Each entry should be duplicated verbatim; its pictures should not be.

+++ Records for the task +++

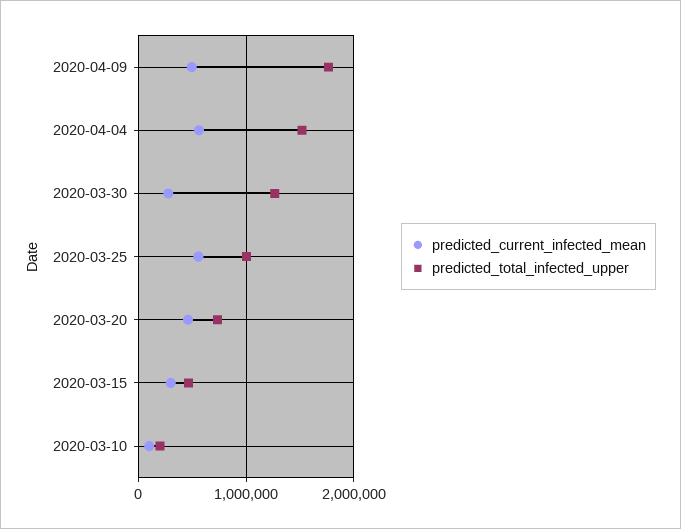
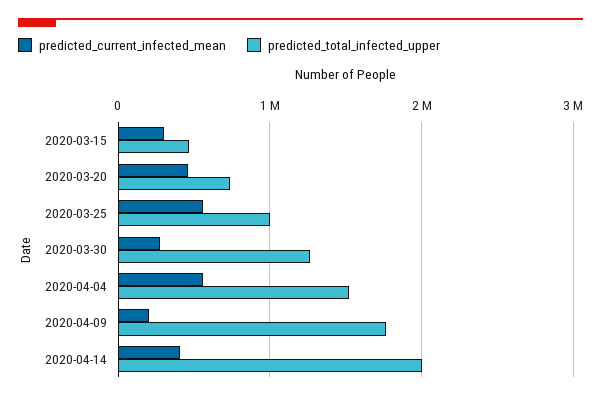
predicted_current_infected_mean, 2020-04-09: 500000 -> 200000
predicted_current_infected_mean, 2020-03-10: 100000 -> none
predicted_total_infected_upper, 2020-03-10: 200000 -> none
predicted_current_infected_mean, 2020-04-14: none -> 400000
predicted_total_infected_upper, 2020-04-14: none -> 2000000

+++

# Solved exercise:
predicted_current_infected_mean, 2020-04-09: 500000 -> 200000
predicted_current_infected_mean, 2020-03-10: 100000 -> none
predicted_total_infected_upper, 2020-03-10: 200000 -> none
predicted_current_infected_mean, 2020-04-14: none -> 400000
predicted_total_infected_upper, 2020-04-14: none -> 2000000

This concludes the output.